Гости заохали, окружили Жанну, кто-то взял у нее из рук Мишины розы, чтобы не мешали демонстрировать корзину всем гостям.
Миша нахмурился, и отошел в сторону, мучаясь тем, что все гости заметили, как на фоне этой грандиозной корзины жалко выглядел его букет, теперь благополучно заброшенный на рояль, что стоял у самого входа. На этот рояль гости складывали свои подарки.
— И от кого же это, Жанночка? — спросила дородная тетка в синем велюровом платье с огромными красными бусами на монументальной шее.
— Сейчас узнаем, — смеясь, сказала Жанна. Открыла конверт, вложенный в корзину, прочла негромко:
— Дорогой имениннице от С. Я. Зандера.
«От Зандера! От Зандера!» — заговорили в зале.
— А что же он сам? Не будет? — озабоченно спросила толстуха в синем.
— Нет, — сказала Жанна, — он сейчас в отъезде.
— Ну что ж, друзья! — она улыбнулась, и раскинула руки, словно обнимая всех, — давайте начнем! Пока все с пылу, жару!
Гости оживились, начали рассаживаться.
Мише сел рядом с Решетниковом в самом конце зала. Иногда поглядывал на Жанну, которая все время смеялась и была совсем на себя не похожа.
Ее приглашали танцевать, она танцевала, и Миша все время отводил глаза, стараясь не смотреть, как чужие мужские руки обнимают ее обнаженную спину.
За все это время она ни разу не взглянула на Мишу.
Решетников после того как подчистую съел все, что находилось в пределах досягаемости, стал грузиться шампанским.
— А вы, господин журналист, почему не танцуете? — икнув, спросил он Плетнева.
— Не с кем, — ответил Миша, — всех красивых женщин расхватали.
— А почему вы не привели свою красивую женщину? Или у вас таковой не наблюдается?
— Я сейчас в поиске, — вздыхает Миша. — У меня, как говорит моя мама, круговорот девиц в природе. Никак не могу выбрать и остановиться на одной.
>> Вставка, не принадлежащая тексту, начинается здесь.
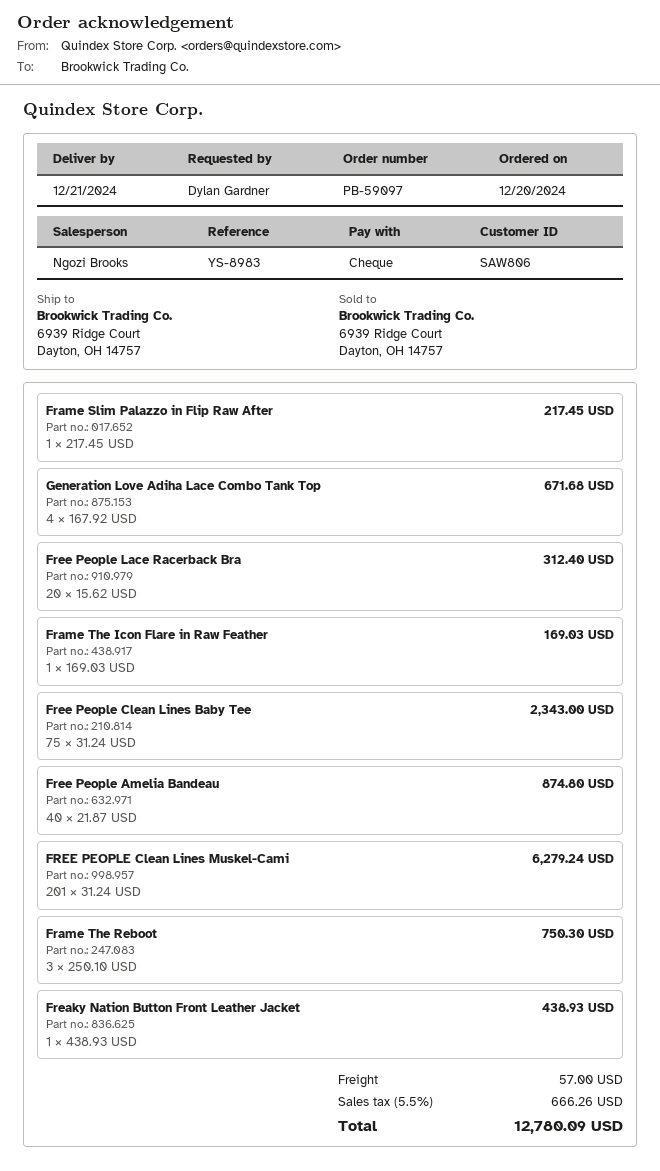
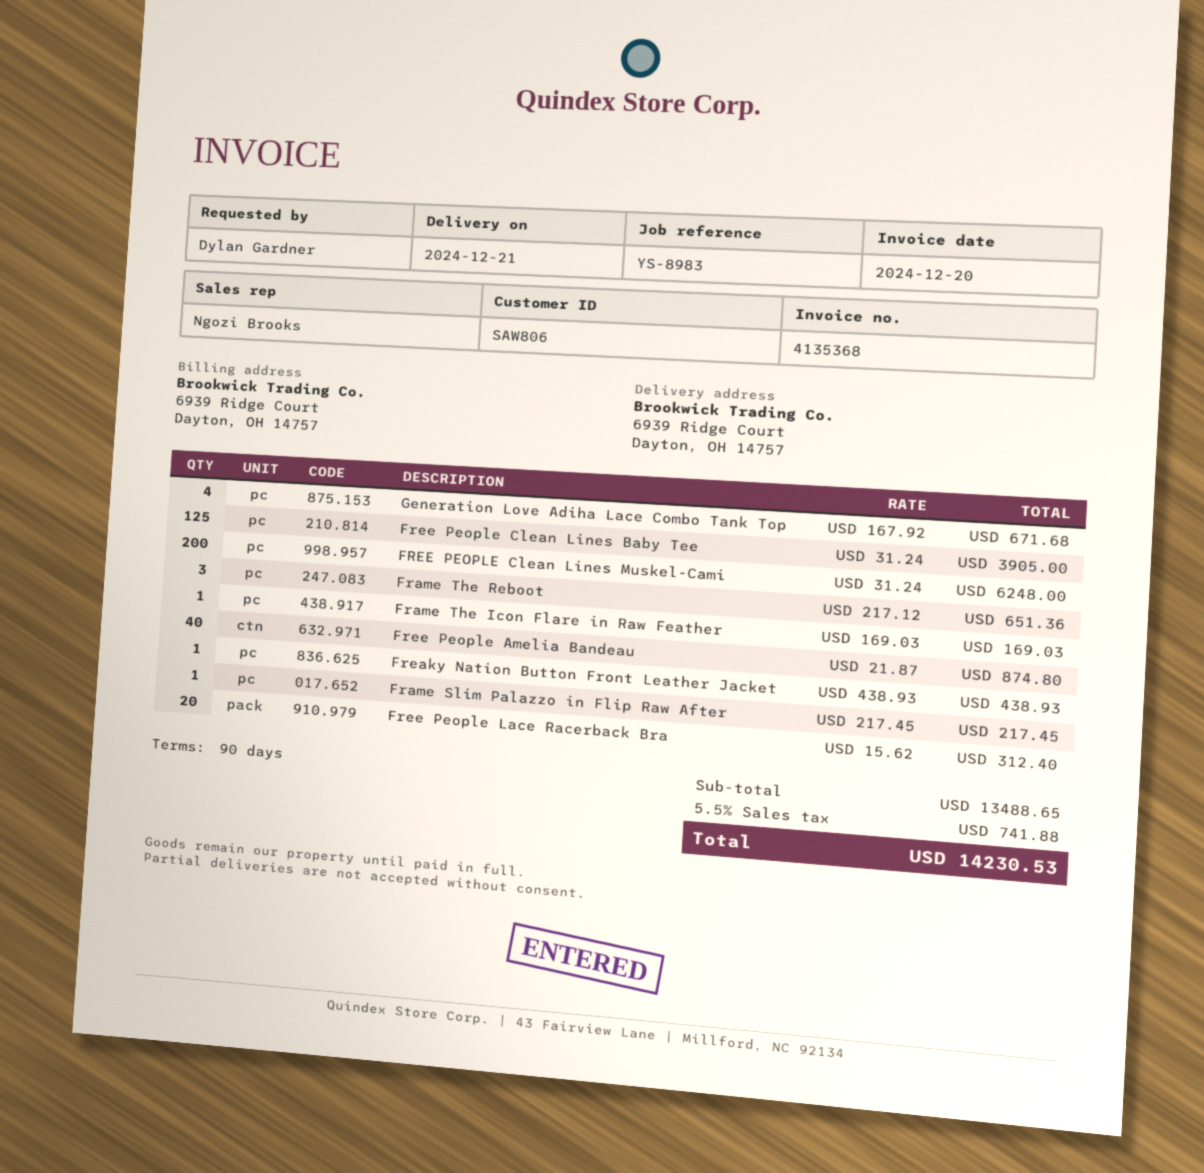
Free People Clean Lines Baby Tee: 75 x 31.24 = 2343.00 -> 125 x 31.24 = 3905.00
FREE PEOPLE Clean Lines Muskel-Cami: 201 x 31.24 = 6279.24 -> 200 x 31.24 = 6248.00
Frame The Reboot: 3 x 250.10 = 750.30 -> 3 x 217.12 = 651.36
shipping: 57.00 -> none
tax: 5.5% = 666.26 -> 5.5% = 741.88
total: 12780.09 -> 14230.53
Ну как можно выбрать, если их вон сколько?! И все до одной — хорошие, красивые, сексуальные.
— Это, по-моему, эротомания называется, — сказал Решетников, рассматривая сложное многослойное пирожное.
— Эротомания? — удивился Миша, — я как-то не смотрел на это дело с такой стороны.
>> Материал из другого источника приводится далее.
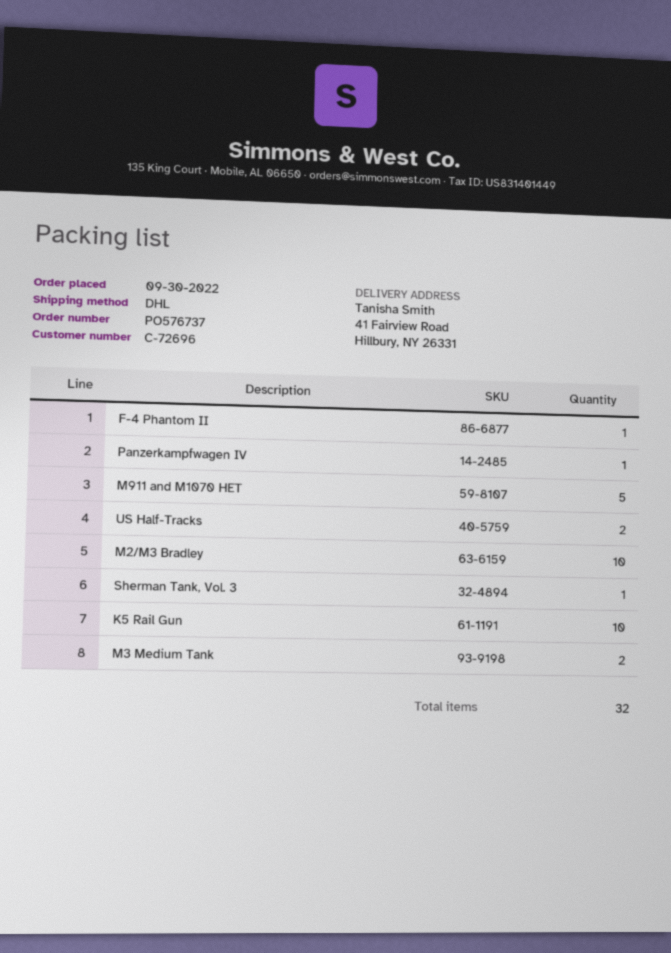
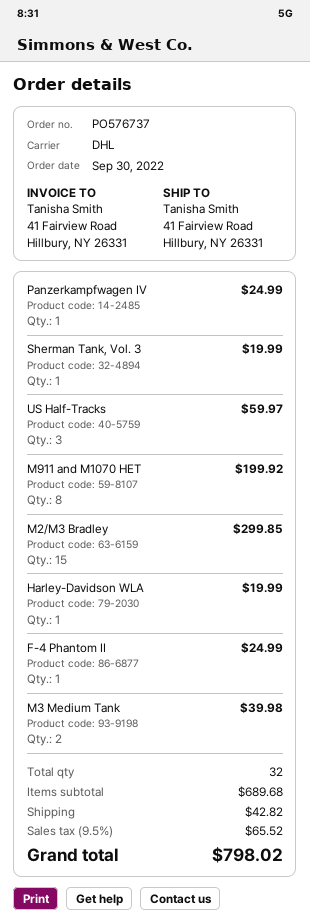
M911 and M1070 HET: 5 -> 8
US Half-Tracks: 2 -> 3
M2/M3 Bradley: 10 -> 15
K5 Rail Gun: 10 -> none
Harley-Davidson WLA: none -> 1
— Точно, точно, — заверил Решетников и взял в толстые пальцы крошечную позолоченную ложечку. — Эротомания сродни чревоугодию.
Он направил ложечку прямо в центр замысловатого десерта.
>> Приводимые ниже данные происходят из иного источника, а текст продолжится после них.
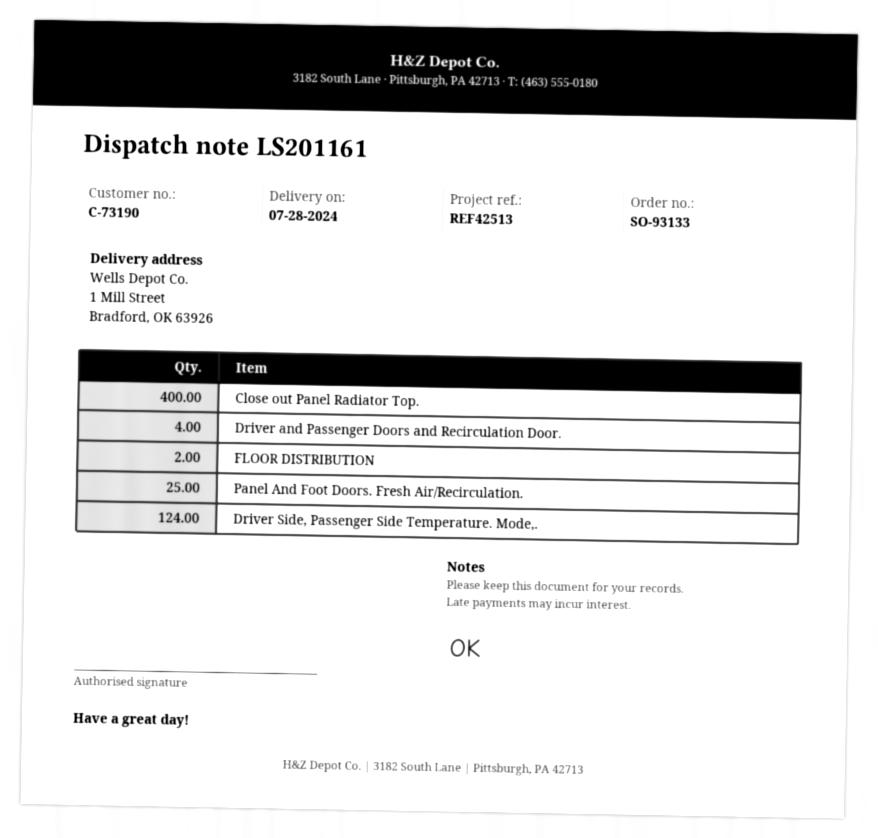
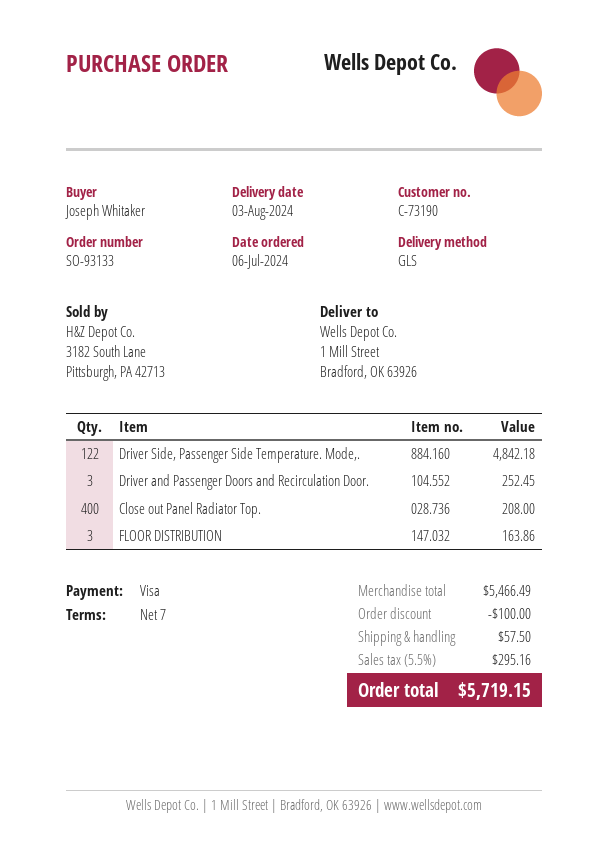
delivery date: 2024-07-28 -> 2024-08-03
Driver and Passenger Doors and Recirculation Door.: 4 -> 3
FLOOR DISTRIBUTION: 2 -> 3
Panel And Foot Doors. Fresh Air/Recirculation.: 25 -> none
Driver Side, Passenger Side Temperature. Mode,.: 124 -> 122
— Вы их пробуете, смакуете. Вот как я это пирожное. Вас прельщает именно разнообразие вкусов.
— И что же, — загрустил Миша, — это не лечится?
— А зачем? — спросил Решетников и осторожно положил кусочек в рот. И зажмурился, и причмокнул. — Зачем? Кому это мешает?
«Действительно — подумал Миша, — кому это мешает?»
Вот Жанне, например, абсолютно все равно. Танцует себе, смеется, а на Мишу ноль внимания.
— Скажите, Семен, а каково лично ваше мнение об этом деле со стеклянными ангелами? Ваше мнение именно как специалиста? — осторожно спросил Миша. Решил ковать железо, пока горячо. И раз развлечься у него не получается, и его так принципиально игнорируют, нужно хоть какую-то пользу извлечь. И не то, чтобы он хотел воспользоваться тем, что Решетников пьян, просто чувствовал, что Жанна многого ему не договаривает. А ведь ему необходим этот материал. Сроки поджимают, он должен предоставить его через четыре дня. Может быть, Решетников что-нибудь подскажет?